Section 6.2. No Petition. Each of the parties, by entering into this Agreement, agrees that, before the date that is one year and one day (or, if longer, any applicable preference period) after payment in full of (a) all securities issued by the Depositor or by a trust for which the Depositor was a depositor or (b) the Notes, it will not start or pursue against, or join any other Person in starting or pursuing against (i) the Depositor, (ii) the Issuer or (iii) any Master Trust, respectively, any bankruptcy, reorganization, arrangement, insolvency or liquidation proceedings or other proceedings under any bankruptcy or similar law. This Section 6.2 will survive the termination of this Agreement.

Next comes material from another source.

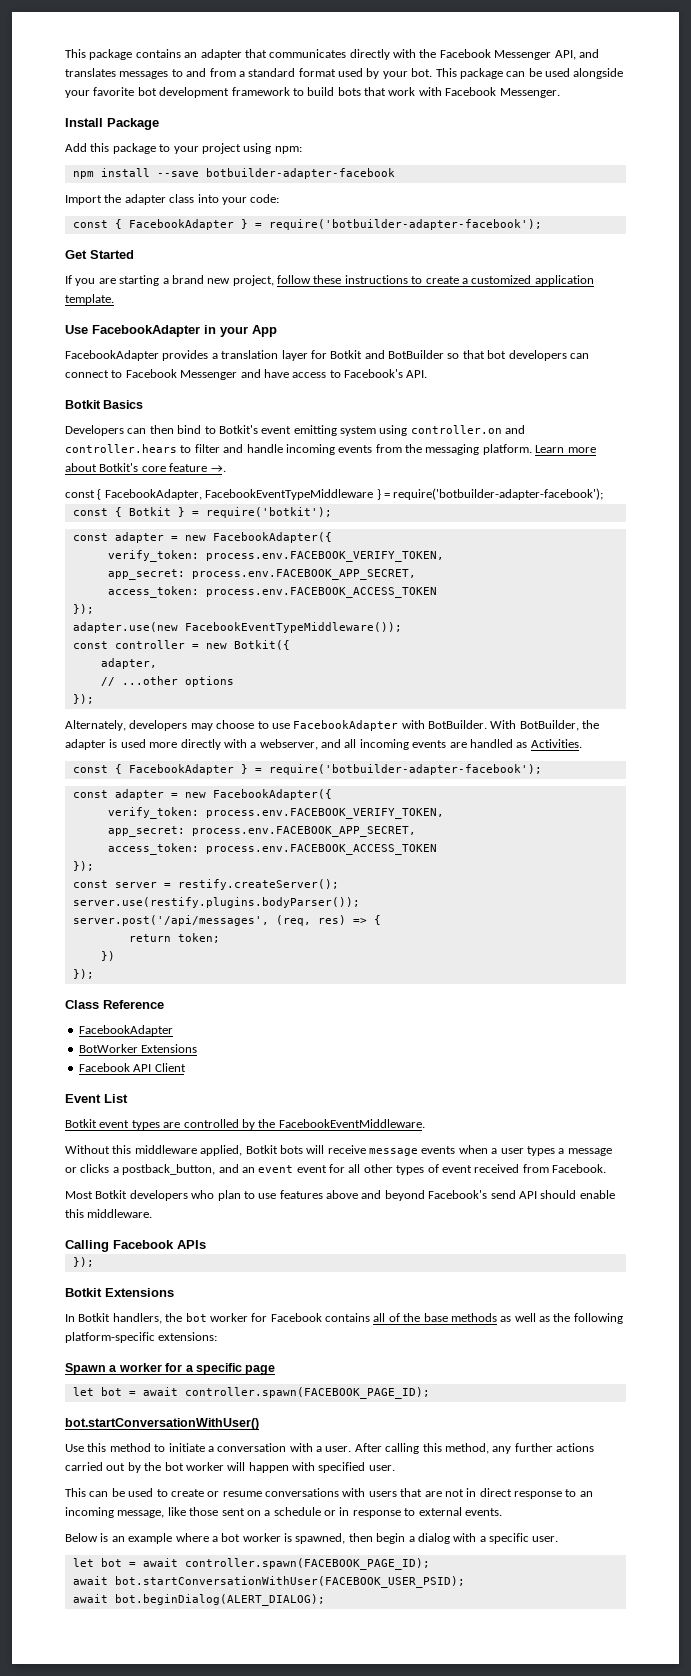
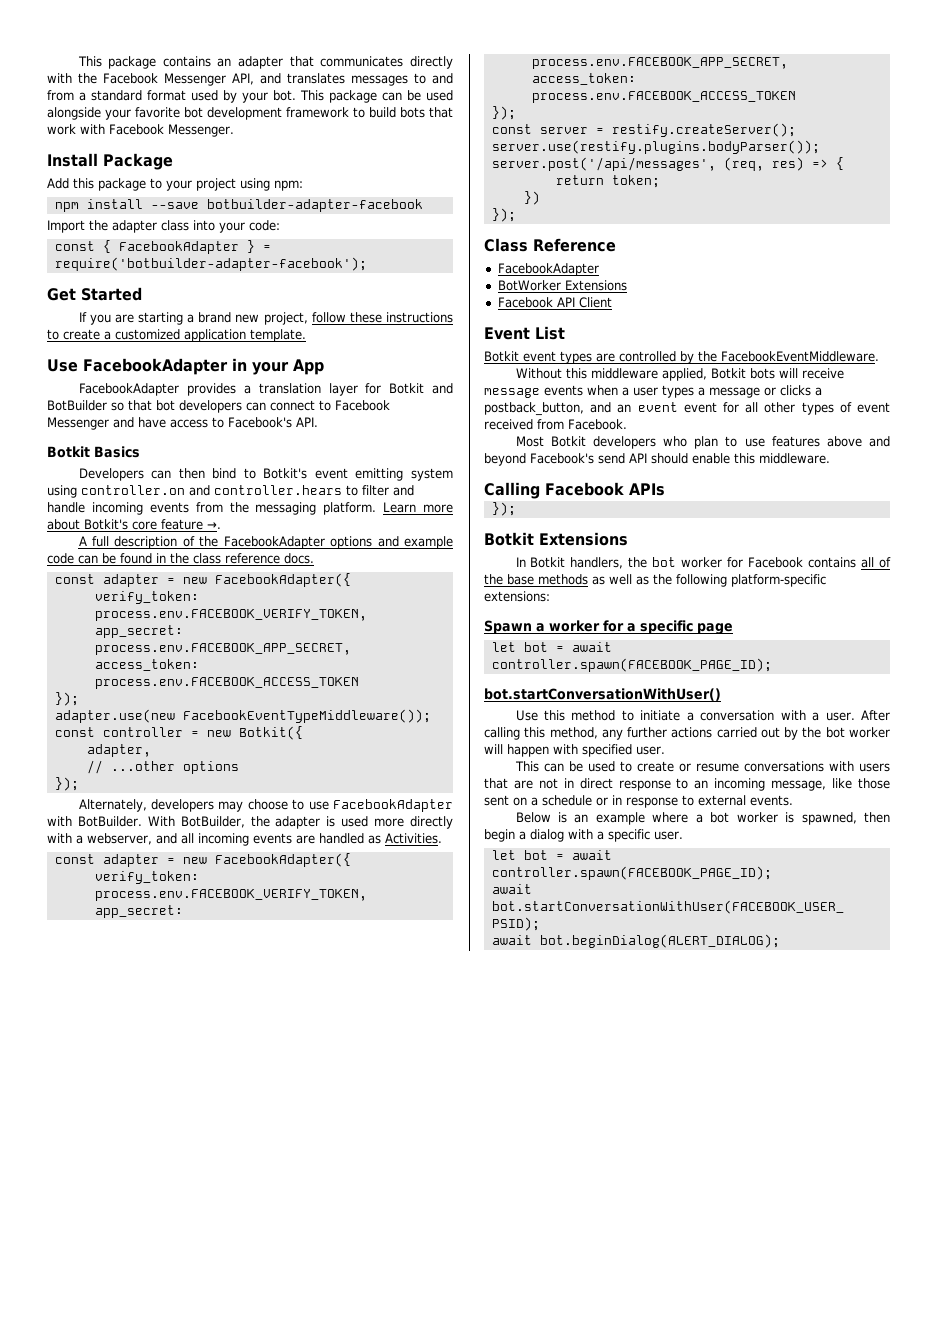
[65,488,604,500] [72,507,332,518] const { FacebookAdapter, FacebookEventTypeMiddleware } = require('botbuilder-adapter-facebook'); // const { Botkit } = require('botkit'); -> [78,536,453,549] [47,553,314,564] A full description of the FacebookAdapter options and example code can be found in the class reference docs.
[72,764,542,775] // const { FacebookAdapter } = require('botbuilder-adapter-facebook'); -> (442, 838) none

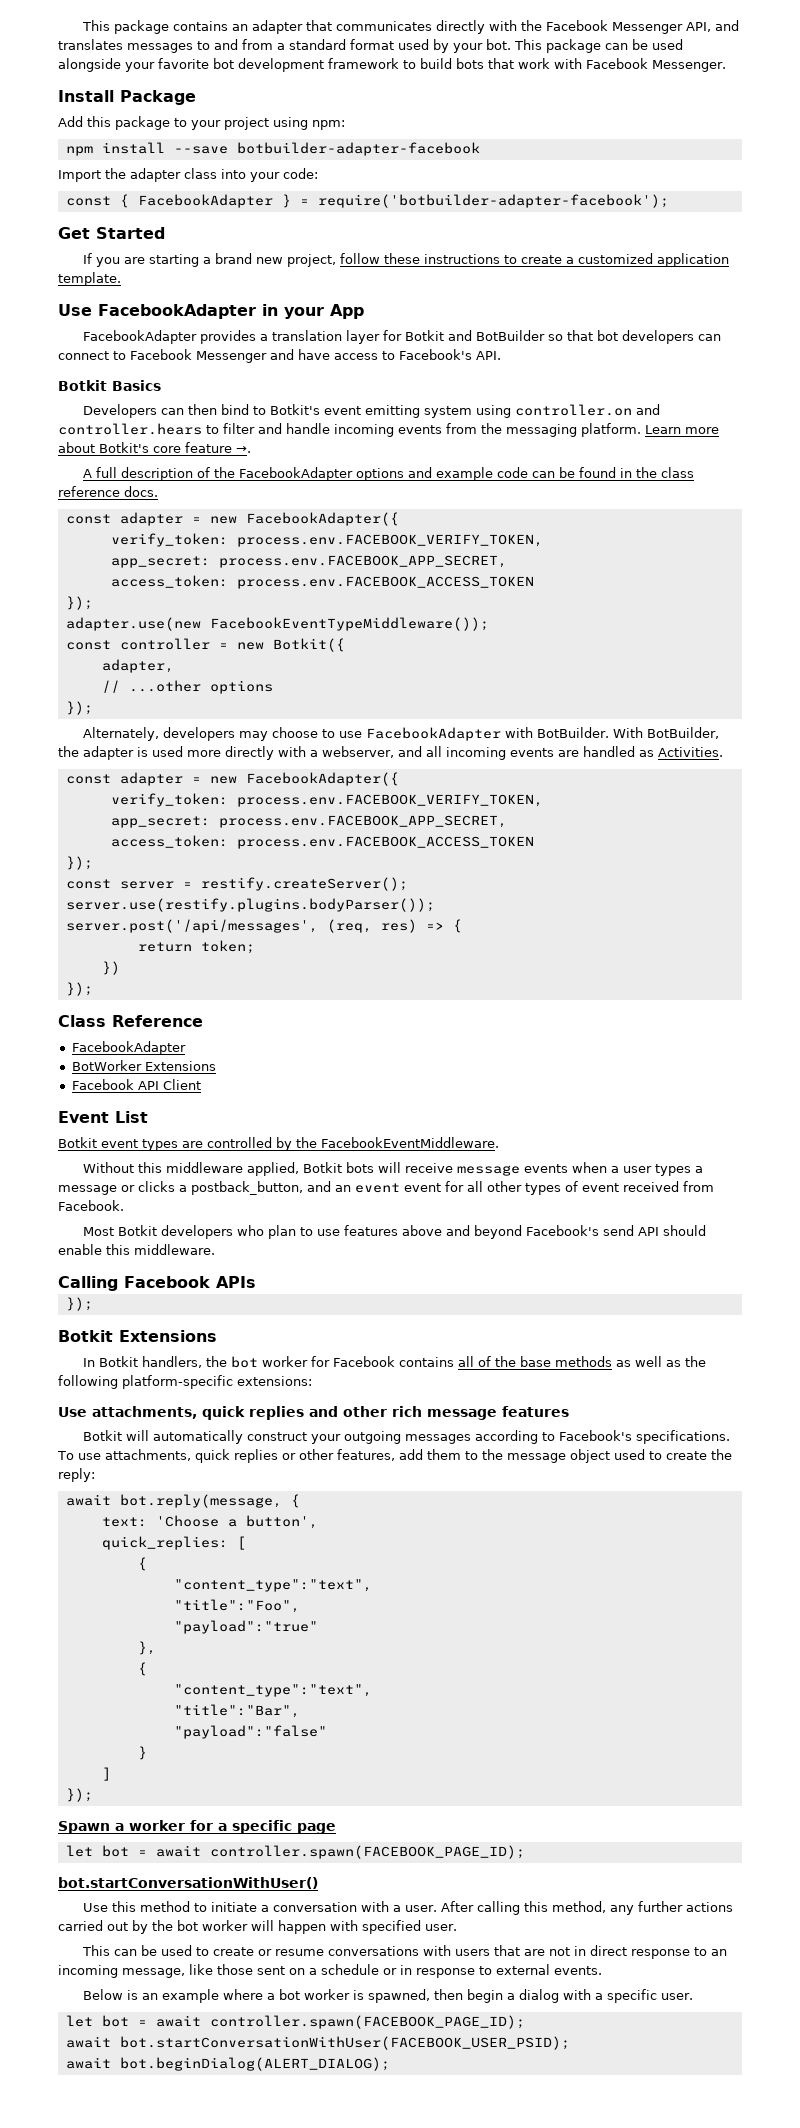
(550, 596) none -> [58,1406,569,1420] [82,1430,730,1444] [57,1449,732,1463] [58,1468,95,1482] [65,1494,300,1508] [101,1515,318,1529] [101,1536,246,1550] [137,1557,147,1571] [173,1579,372,1592] [173,1599,300,1613] [173,1620,318,1634] [137,1641,156,1655] [137,1662,147,1676] [173,1684,372,1697] [173,1704,300,1718] [173,1725,327,1739] [137,1746,147,1760] [101,1767,111,1781] [65,1788,93,1802] // Use attachments, quick replies and other rich message features // Botkit will automatically construct your outgoing messages according to Facebook's specifications. To use attachments, quick replies or other features, add them to the message object used to create the reply: // await bot.reply(message, { // text: 'Choose a button', // quick_replies: [ // { // "content_type":"text", // "title":"Foo", // "payload":"true" // }, // { // "content_type":"text", // "title":"Bar", // "payload":"false" // } // ] // });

Section 6.3. Limitation of Liability of Owner Trustee. It is expressly understood and agreed by the parties hereto that (i) this Agreement is executed and delivered by the Owner Trustee not individually or personally but solely as Owner Trustee under the Trust Agreement, in the exercise of the powers and authority conferred and vested in it, (ii) each of the representations, undertakings and agreements herein made on the part of the Issuer is made and intended not as a personal representation, undertaking or agreement by the Owner Trustee but is made and intended for the purpose of binding only the Issuer, (iii) nothing herein contained will be construed as creating any liability on the Owner Trustee individually or personally, to perform any covenant of the Issuer either expressed or implied herein, all such liability, if any, being expressly waived by the parties to the Agreement and by any Person claiming by, through or under them, (iv) under no circumstances will the Owner Trustee be personally liable for the payment of any indebtedness or expenses of the Issuer or be liable for the breach or failure of any obligation, representation, warranty or covenant made or undertaken by the Issuer under this Agreement or any related documents and (v) the Owner Trustee has made no investigation as to the accuracy or completeness of any representations and warranties made by the Issuer in this Agreement.
Section 6.4. Termination of Agreement. This Agreement will terminate, except for Section 4.4, the obligations under Section 4.6 or as otherwise stated in this Agreement, on the earlier of (a) the payment in full of all outstanding Notes and the satisfaction and discharge of the Indenture and (b) the date the Issuer is terminated under the Trust Agreement.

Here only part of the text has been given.